Tense battles. Tons of superheroes (and villains). Holographic cards that practically compel you to go oooh and ahhh and shiiiiny. For the most part, Marvel Snap has it all, except for one thing: You can’t trade cards with other players.

To a degree, this makes sense. Marvel Snap, developed by Second Dinner and out now for mobile devices and computers, became 2022’s most-hailed card battler thanks in no small part to how impeccably balanced it is. You can’t pay your way to a significant competitive edge. Everyone unlocks new cards at a randomized cadence, with higher-leveled cards restricted to tiered “pools” that you advance through as you level up. For the most part, it feels fair, even when you’re getting demolished. A card-trading marketplace could potentially destabilize that equilibrium. But something like that, earlier in Marvel Snap’s development, was on the table.

“Trading would be rad! We actually had dreams about doing some kind of trading system once upon a time,” said Ben Brode, chief development officer at Second Dinner, to Polygon via email. “As we developed more of our systems, however, it started to get a bit more complex.” (Brode’s previous card-collecting game, the similarly zeitgeist-dominating Hearthstone, didn’t feature a trading system, either.)

The complexity is largely due to Marvel Snap’s variant system, which allows players to have multiple copies of the same character, each one in a different art style. Last month, Second Dinner added winter-themed variants to the rotation, which became a sticking point among Snap devotees who lambasted the rare drop rates. Here, a trading system could work wonders. Who wouldn’t wanna swap Captain America for a copy of Abomination in a tiny Santa hat?!

You can get variants both through standard play and, because Marvel Snap is based on a free-to-play model, by spending IRL money. In true multiverse fashion, your Marvel Snap card collection could quickly end up featuring multiple iterations of the same character. They all serve the same purpose, functionally speaking. They just look a little bit different.

A photo of the Devil Dinosaur card in Marvel Snap on an iPhone

Image: Second Dinner/Marvel

As you play your cards, you’ll be able to level them up through a series of rarity ranks. By default, cards have no visual effects. A rare card gets a snazzy three-dimensional appearance, though, while a legendary one will sport a shiny logo. When Second Dinner first considered implementing a trading system, all of these cosmetic tweaks were totally random; variants were the crux of trading, according to part of a design document Brode shared with Polygon.
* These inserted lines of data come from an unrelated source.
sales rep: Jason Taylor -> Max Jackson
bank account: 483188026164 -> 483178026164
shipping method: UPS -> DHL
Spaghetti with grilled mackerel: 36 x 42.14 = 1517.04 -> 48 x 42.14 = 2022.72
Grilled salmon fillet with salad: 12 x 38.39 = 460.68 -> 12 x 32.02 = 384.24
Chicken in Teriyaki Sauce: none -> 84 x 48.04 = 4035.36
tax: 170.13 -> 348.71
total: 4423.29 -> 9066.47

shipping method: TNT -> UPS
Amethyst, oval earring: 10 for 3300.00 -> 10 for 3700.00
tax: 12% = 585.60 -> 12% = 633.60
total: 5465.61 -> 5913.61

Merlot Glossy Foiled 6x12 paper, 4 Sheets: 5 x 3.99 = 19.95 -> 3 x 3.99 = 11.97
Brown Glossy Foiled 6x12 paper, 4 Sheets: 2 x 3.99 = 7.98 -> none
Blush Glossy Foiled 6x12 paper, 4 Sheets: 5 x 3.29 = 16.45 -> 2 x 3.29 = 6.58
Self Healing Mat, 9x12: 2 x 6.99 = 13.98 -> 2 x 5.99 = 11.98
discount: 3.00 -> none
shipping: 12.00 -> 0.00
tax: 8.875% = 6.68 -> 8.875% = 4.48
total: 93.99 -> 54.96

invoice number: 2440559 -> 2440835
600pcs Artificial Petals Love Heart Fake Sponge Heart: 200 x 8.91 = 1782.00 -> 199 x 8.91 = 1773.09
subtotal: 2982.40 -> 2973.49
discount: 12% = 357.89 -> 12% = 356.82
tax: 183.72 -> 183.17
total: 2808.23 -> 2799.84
Here’s the full list:

  • You cannot trade away “base” cards, only cosmetically enhanced cards like variants, foils, that sort of thing.
  • You can only make one trade a day.
  • Once a card is traded, it can never be traded again. (Brode calls this “soulbound.”)
  • Traded cards would come with additional UI elements that tell you who you got them from and when.
  • One single card must be traded for another single card.
  • When there is a mismatch in card rarity, Marvel Snap would display some kind of message alerting you to that disparity.

But Marvel Snap’s Infinity Split mechanic fundamentally changes the calculus of implementing a trading system. With Infinity Split, once you fully level up a card, you can create a copy and start leveling it up through the rarity ranks again from baseline. When it hits its max level, you can create another copy.

“We basically gave everyone a photocopier to make their own copies as many times as they wanted, which breaks the ‘trading’ market, because increasing supply is essentially free,” Brode said.

As with all things of this nature, there’s always the concern of third-party marketplaces popping up, but the planned soulbound feature would go a long way toward preventing them from proliferating in any meaningful way, lest Marvel Snap find itself the latest battleground in the war on NFTs. (Video games and NFTs have historically not had much success in mixing. See: Ubisoft, Square Enix, the storied Axie Infinity debacle.)

Marvel Snap is continually evolving. Just this week, it rolled out a new location, the double-edged Altar of Death. Over- and underpowered cards are regularly adjusted in the perennial quest for balance. Later this month, Second Dinner will add an expanded competitive mode that allows players to battle against their friends. But anyone waiting for the option to trade cards might have to wait a while.

“I love how trading systems create stories and encourage social interaction,” Brode said. “Hopefully we can figure something out someday, despite these enormous challenges.”